Por causa das correntes, parte dos sedimentos também vai para foras das baías, mas a principal tendência é acumular mais do que exportar esses materiais para o mar aberto. Ou seja, mesmo a prosaica ideia de dar um mergulho deve sempre ser bem medida, porque logo abaixo da superfície da água podem estar um banco de areia, pedras e sedimentos acumulados pela vazão dos rios da região.

Levantamento aponta diferenças no relevo marinho - Divulgação/ND

Onde as marés do Sul e do Norte se encontram

O oceanógrafo Alexandre Mazzer diz que na foz do rio Cubatão, em Palhoça, houve ao longo dos anos uma grande deposição de partículas, razão pela qual a profundidade, ali, não passa de cinco metros. Um fenômeno interessante é o chamado “tômbolo do Cubatão”, porque a desembocadura coincide com o ponto onde se encontram as marés que vêm do oceano, originando uma onda estacionária. Diz o documento produzido pela Magnitude Mare, empresa que Mazzer administra: “Na região, também conhecida como tombo da maré, as correntes são fracas, pois os gradientes de nível d’água, responsáveis por movimentar a água, são igualmente fracos nessa zona”.

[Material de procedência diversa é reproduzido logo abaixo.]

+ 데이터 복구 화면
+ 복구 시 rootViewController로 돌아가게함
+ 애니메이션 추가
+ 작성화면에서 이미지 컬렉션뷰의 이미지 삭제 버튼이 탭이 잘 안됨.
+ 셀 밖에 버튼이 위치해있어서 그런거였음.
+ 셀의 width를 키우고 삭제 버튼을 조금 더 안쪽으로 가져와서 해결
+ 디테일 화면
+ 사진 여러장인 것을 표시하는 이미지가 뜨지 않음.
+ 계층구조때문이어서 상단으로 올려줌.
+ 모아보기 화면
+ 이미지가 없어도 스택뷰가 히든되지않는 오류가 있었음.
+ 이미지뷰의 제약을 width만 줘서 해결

Como o rio deságua numa área de poucas correntes, as substâncias que traz acabam não sendo transportadas para fora pelo efeito da maré. Estudos de hidrodinâmica da baía mostraram que após um mês de circulação da maré as partículas lançadas na baía não haviam chegado ao oceano, permanecendo nas proximidades da foz do rio. Também descobriu-se que as águas empurradas pela maré do sul chegam 50 minutos antes que as que vêm do norte. “Isso aumenta a sedimentação, por causa do pouco movimento de correntes”, ressalta Mazzer. “As correntes de maré são mais intensas na região do estreitamento central e nas proximidades da desembocadura sul da baía”, assinala o relatório feito pelo oceanógrafo. Na proximidade das pontes, a profundidade é de cerca de 21 metros.

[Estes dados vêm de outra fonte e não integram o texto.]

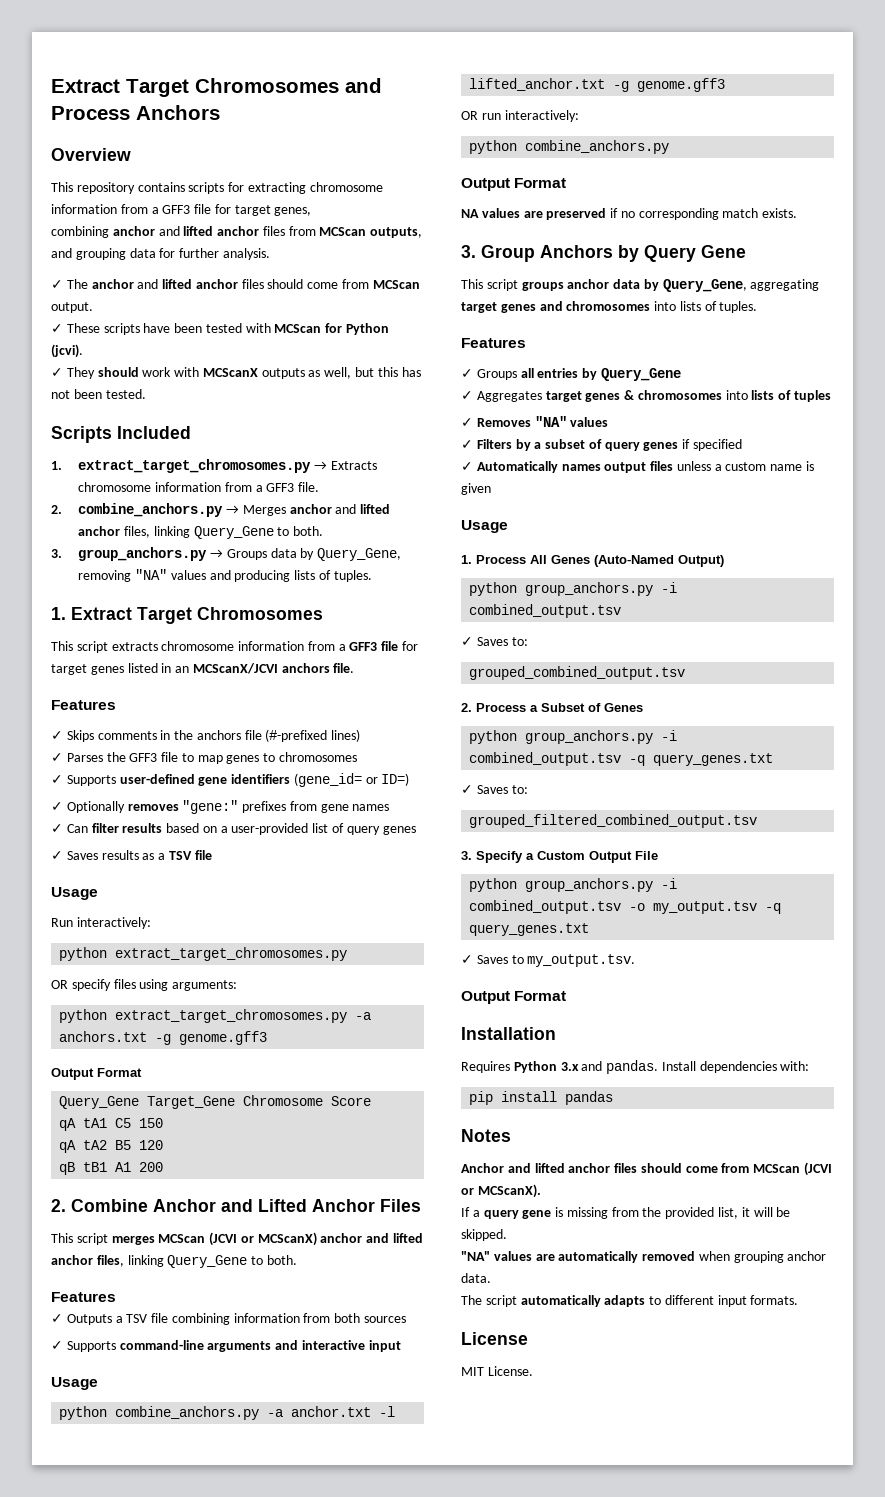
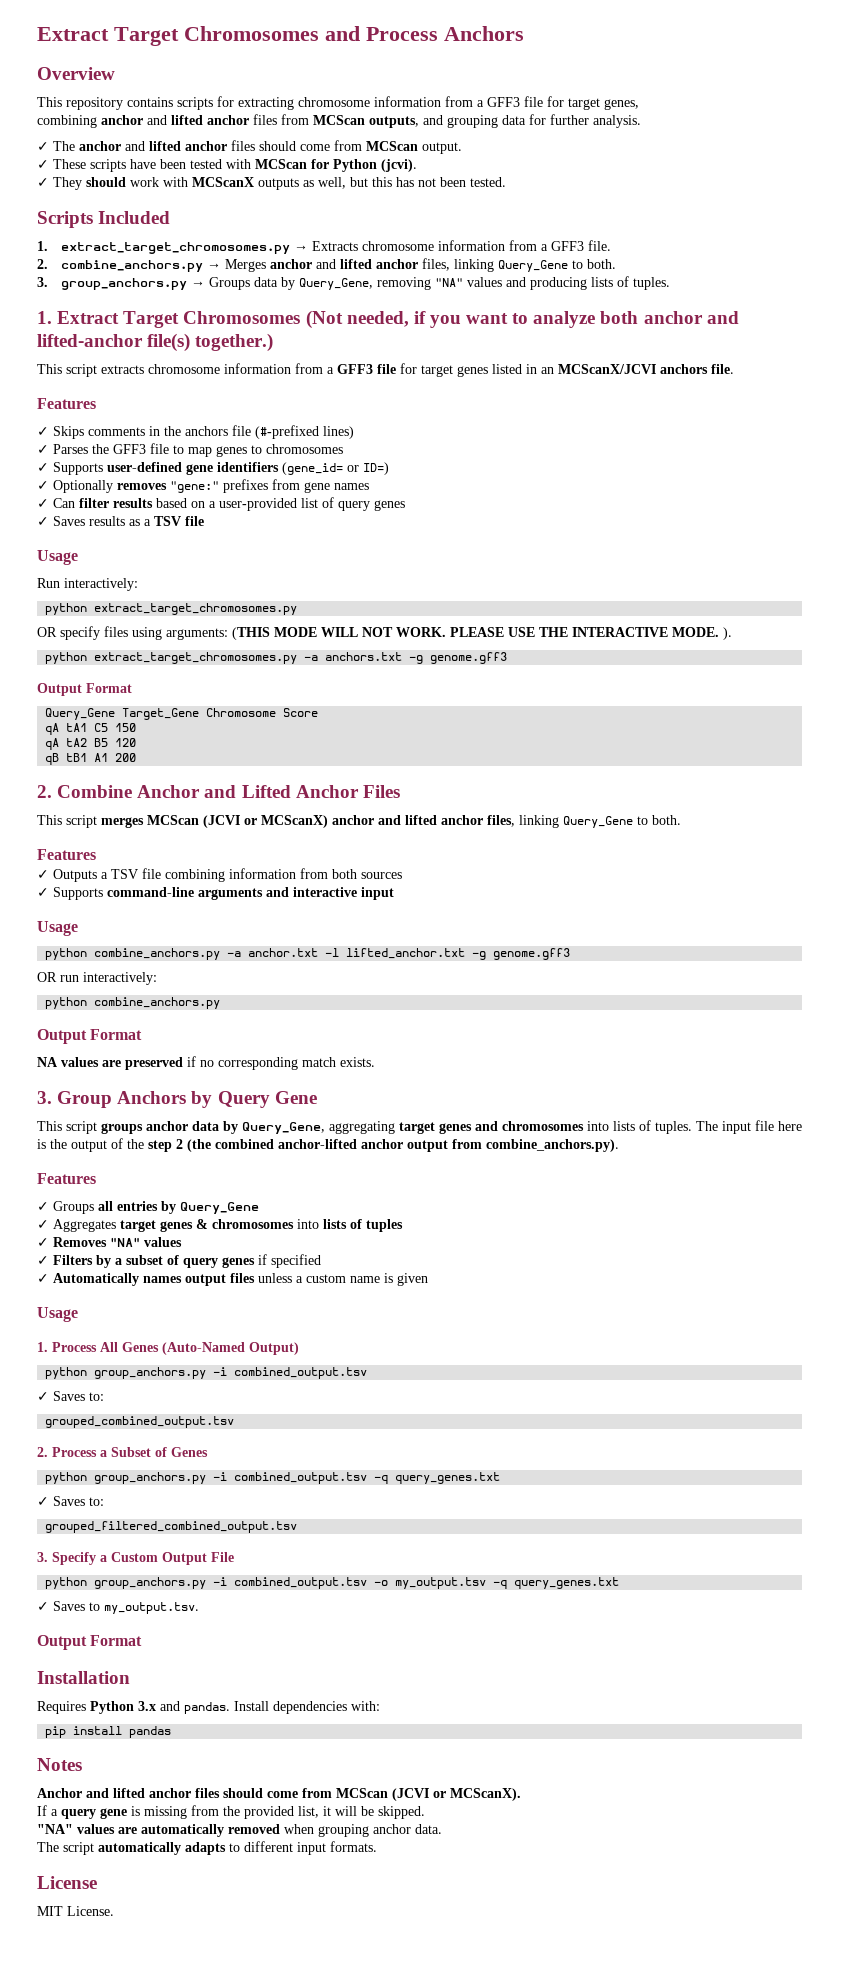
- 1. Extract Target Chromosomes
+ 1. Extract Target Chromosomes (Not needed, if you want to analyze both anchor and lifted-anchor file(s) together.)
- OR specify files using arguments:
+ OR specify files using arguments: (THIS MODE WILL NOT WORK. PLEASE USE THE INTERACTIVE MODE. ).
+ The input file here is the output of the step 2 (the combined anchor-lifted anchor output from combine_anchors.py).

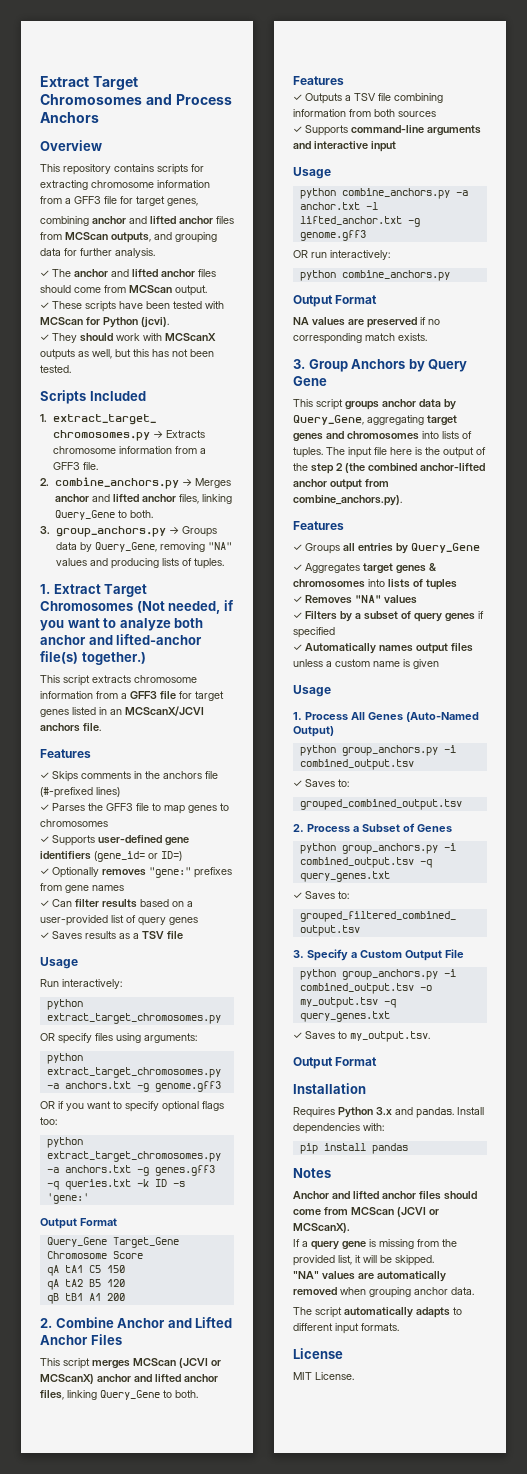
- OR specify files using arguments: (THIS MODE WILL NOT WORK. PLEASE USE THE INTERACTIVE MODE. ).
+ OR specify files using arguments:
+ OR if you want to specify optional flags too:
+ python extract_target_chromosomes.py -a anchors.txt -g genes.gff3 -q queries.txt -k ID -s 'gene:'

A presença de sedimentos finos na baía Sul deve-se muito aos rios Tavares e Cubatão, enquanto o Saco dos Limões é uma reentrância com baixa energia aerodinâmica, o que favorece a deposição de materiais no fundo do mar. Além disso, até hoje não houve uma batimetria que levasse em conta a construção do aterro da Via Expressa Sul, que mudou a linha da costa e afetou a vida marinha na região. Por outro lado, o material que vem com os rios e a importação de sedimentos por meio das marés tornam a água do Sul boa para a maricultura.

Operadores esperam por estudos atualizados

As baías têm 420 quilômetros quadrados (240 quilômetros a Norte, 180 quilômetros a Sul) e potencial para a instalação de marinas, mas também aí há óbices, como as zonas classificadas como “sensíveis”, as unidades de conservação e as APPS (áreas de preservação permanente). A unidade de Carijós inviabiliza qualquer projeto numa ampla parte da baía Norte, que inclui o entorno e onde a proteção é integral. A Ilha de Santa Catarina conta hoje com 312 estruturas de apoio náuticas, como rampas de acesso, trapiches e plataformas de embarque/desembarque, mas mais da metade está na Lagoa da Conceição.

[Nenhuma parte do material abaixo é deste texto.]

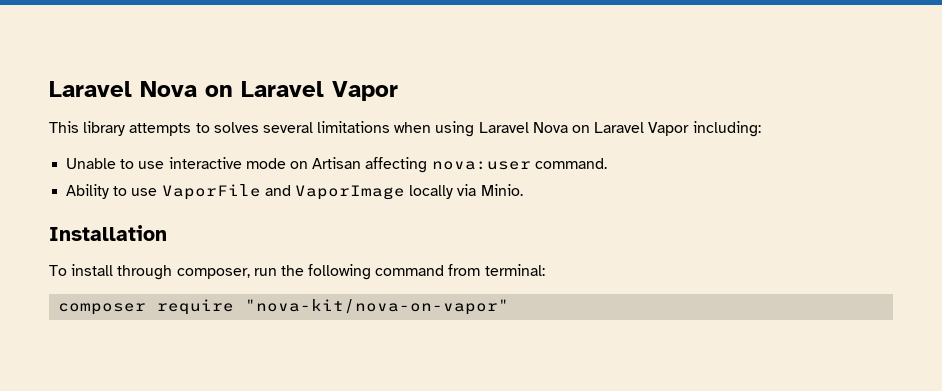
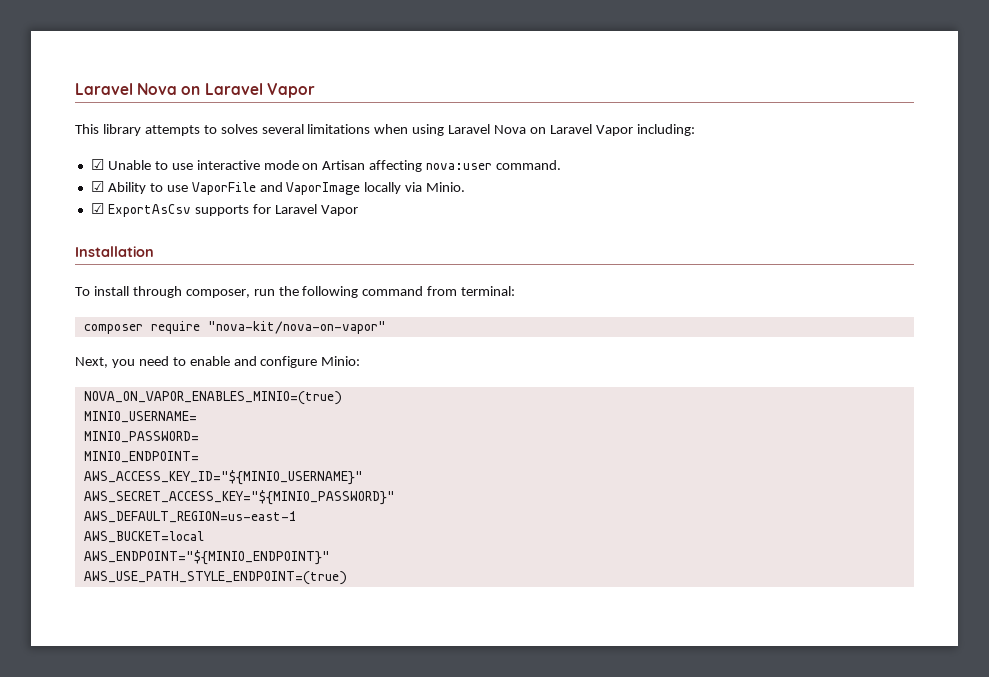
- Unable to use interactive mode on Artisan affecting nova:user command.
+ ☑ Unable to use interactive mode on Artisan affecting nova:user command.
- Ability to use VaporFile and VaporImage locally via Minio.
+ ☑ Ability to use VaporFile and VaporImage locally via Minio.
+ ☑ ExportAsCsv supports for Laravel Vapor
+ Next, you need to enable and configure Minio:
+ NOVA_ON_VAPOR_ENABLES_MINIO=(true)
+ MINIO_USERNAME=
+ MINIO_PASSWORD=
+ MINIO_ENDPOINT=
+ AWS_ACCESS_KEY_ID="${MINIO_USERNAME}"
+ AWS_SECRET_ACCESS_KEY="${MINIO_PASSWORD}"
+ AWS_DEFAULT_REGION=us-east-1
+ AWS_BUCKET=local
+ AWS_ENDPOINT="${MINIO_ENDPOINT}"
+ AWS_USE_PATH_STYLE_ENDPOINT=(true)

O Estudo Complementar para Implementação do Plano de Ordenamento Náutico do Município de Florianópolis aponta cinco áreas situadas em ambientes litorâneos com alto potencial para projetos náuticos: a embocadura da baía Sul, a costa da Caieira do Ribeirão da Ilha, a ponta da Caiacanga e adjacências, o canal de conexão entre as baías, incluindo a porção adjacente às avenidas Beira-mar Norte e Beira-mar Continental, e setores da costa Noroeste da Ilha, entre o pontal da Daniela e o Sambaqui.

Leandro ‘Mané’ Ferrari, que também responde pela gerência aquaviária da Secretaria de Estado de Infraestrutura, diz que desde 2013 vem pleiteando financiamento para atualizar os dados de batimetria e fazer uma carta náutica fiel ao cenário do momento. “Isso permitirá saber onde se pode chegar, o tamanho das embarcações que podem entrar nas baías e onde situar os projetos de marinas, além de sinalizar o canal”, afirma. Nesses cinco anos, o país teve quatro ministros do Turismo, que receberam as reivindicações dos operadores e autoridades, porém nenhum deles conseguiu atender aos pleitos catarinenses.